• **What you have to do**
Lines from the one containing "you are on." through the final line of the entries below: reproduce them exactly, all of them and only them.

(Data for the task begins)

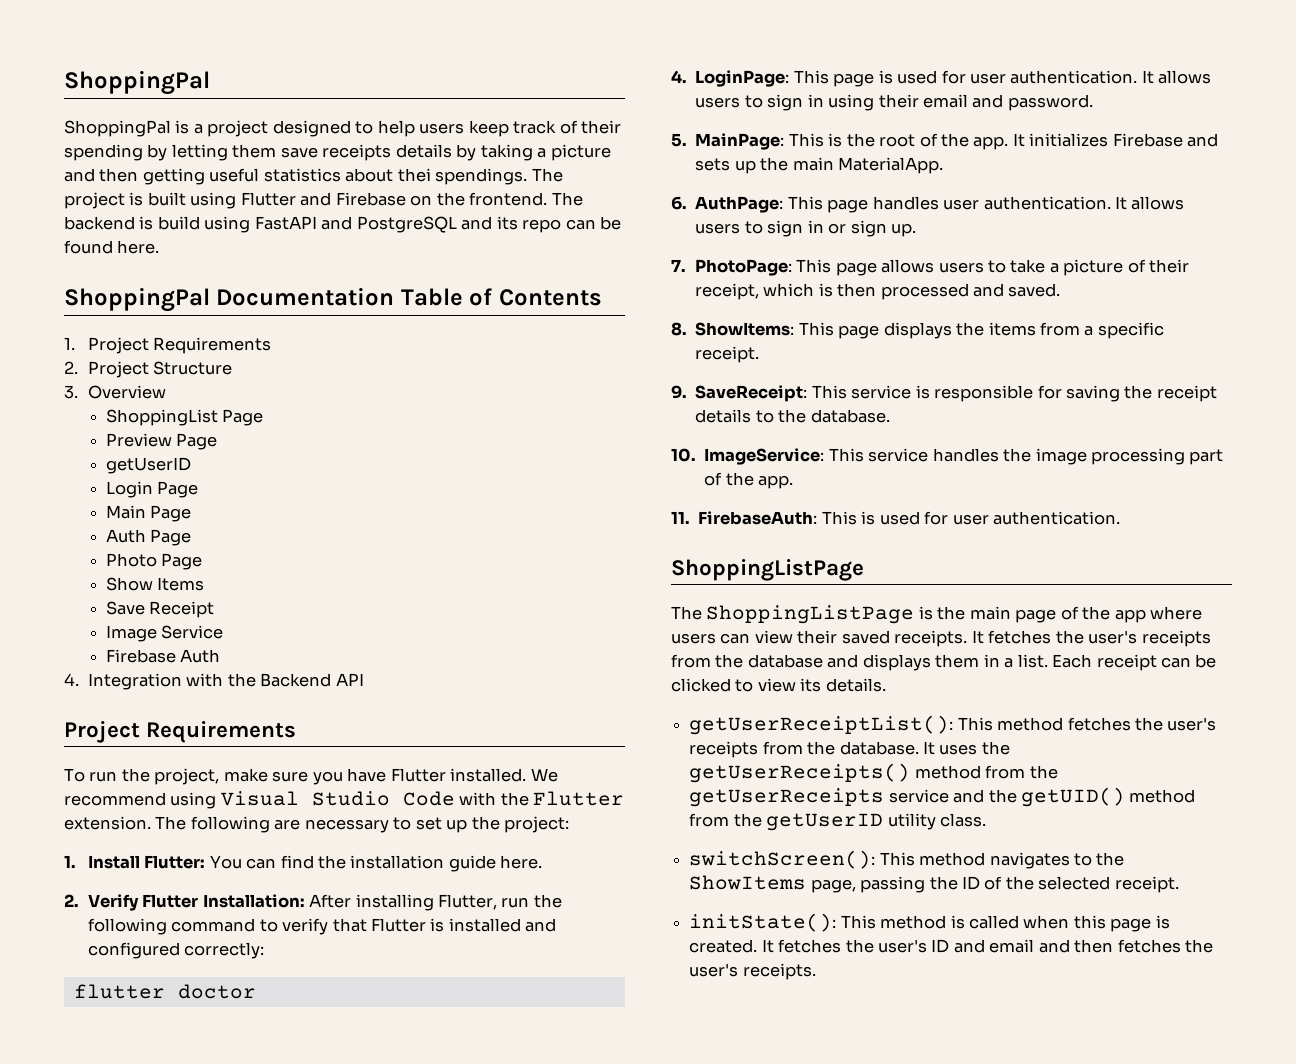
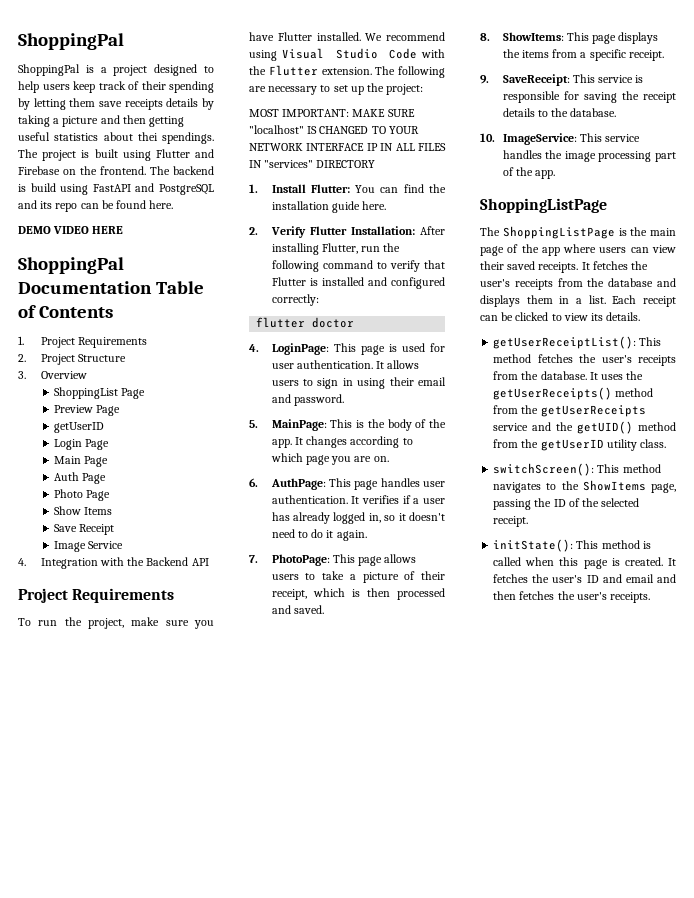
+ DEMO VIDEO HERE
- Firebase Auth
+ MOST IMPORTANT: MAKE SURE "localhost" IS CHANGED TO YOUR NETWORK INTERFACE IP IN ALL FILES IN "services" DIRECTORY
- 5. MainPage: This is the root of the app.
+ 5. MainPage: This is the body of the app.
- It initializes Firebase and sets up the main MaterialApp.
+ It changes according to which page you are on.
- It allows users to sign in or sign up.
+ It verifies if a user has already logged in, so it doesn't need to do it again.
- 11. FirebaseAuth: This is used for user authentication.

(Data for the task ends)

• **Response to this task**
+ It changes according to which page you are on.
- It allows users to sign in or sign up.
+ It verifies if a user has already logged in, so it doesn't need to do it again.
- 11. FirebaseAuth: This is used for user authentication.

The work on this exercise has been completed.